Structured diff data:
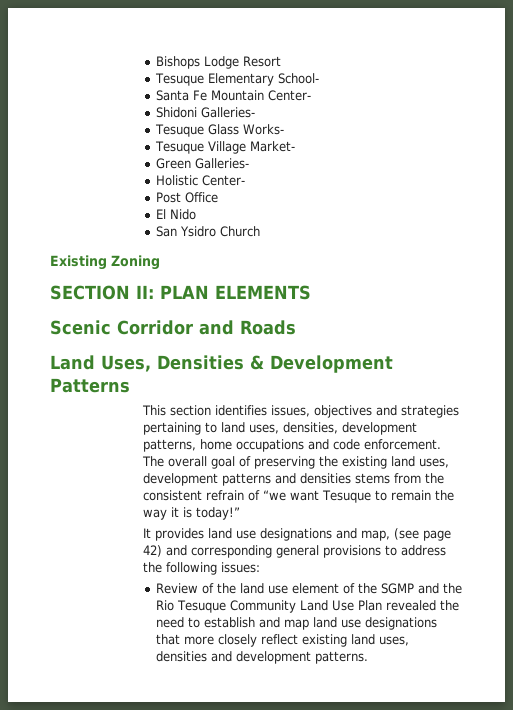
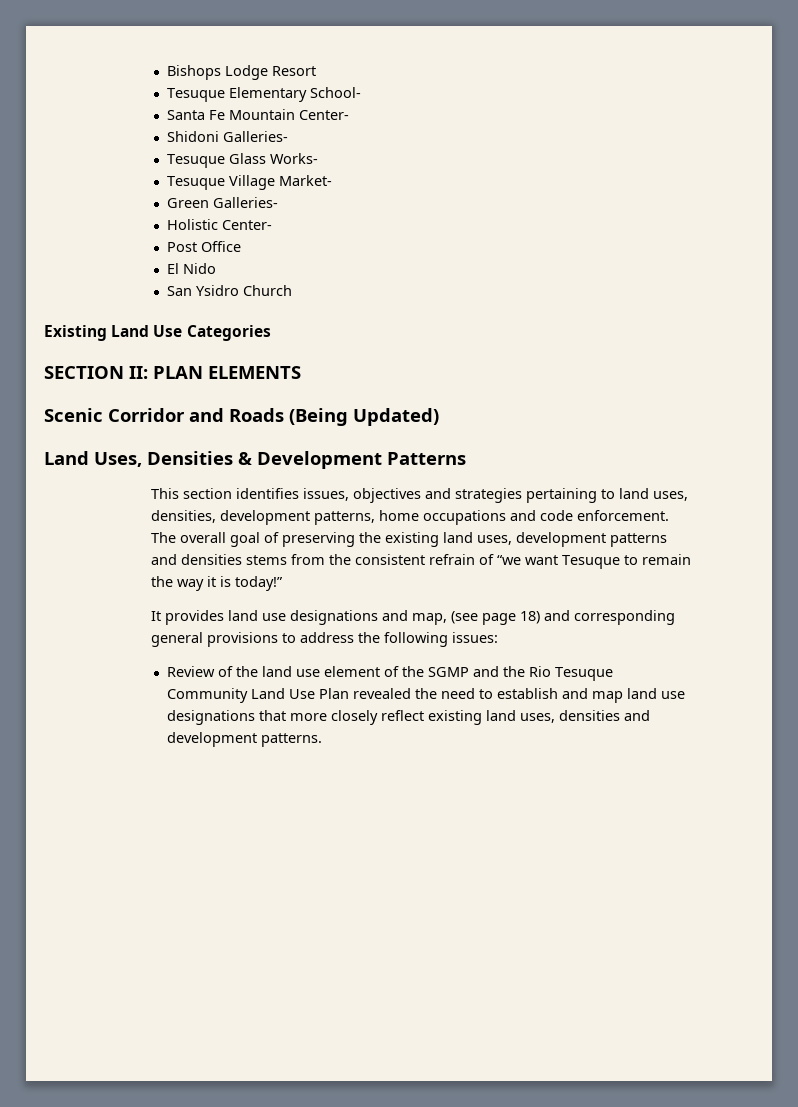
- Existing Zoning
+ Existing Land Use Categories
- Scenic Corridor and Roads
+ Scenic Corridor and Roads (Being Updated)
- It provides land use designations and map, (see page 42) and corresponding general provisions to address the following issues:
+ It provides land use designations and map, (see page 18) and corresponding general provisions to address the following issues:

**The problem**. Collect every line from the records above that contains the word "general".

**Written solution**.
- It provides land use designations and map, (see page 42) and corresponding general provisions to address the following issues:
+ It provides land use designations and map, (see page 18) and corresponding general provisions to address the following issues:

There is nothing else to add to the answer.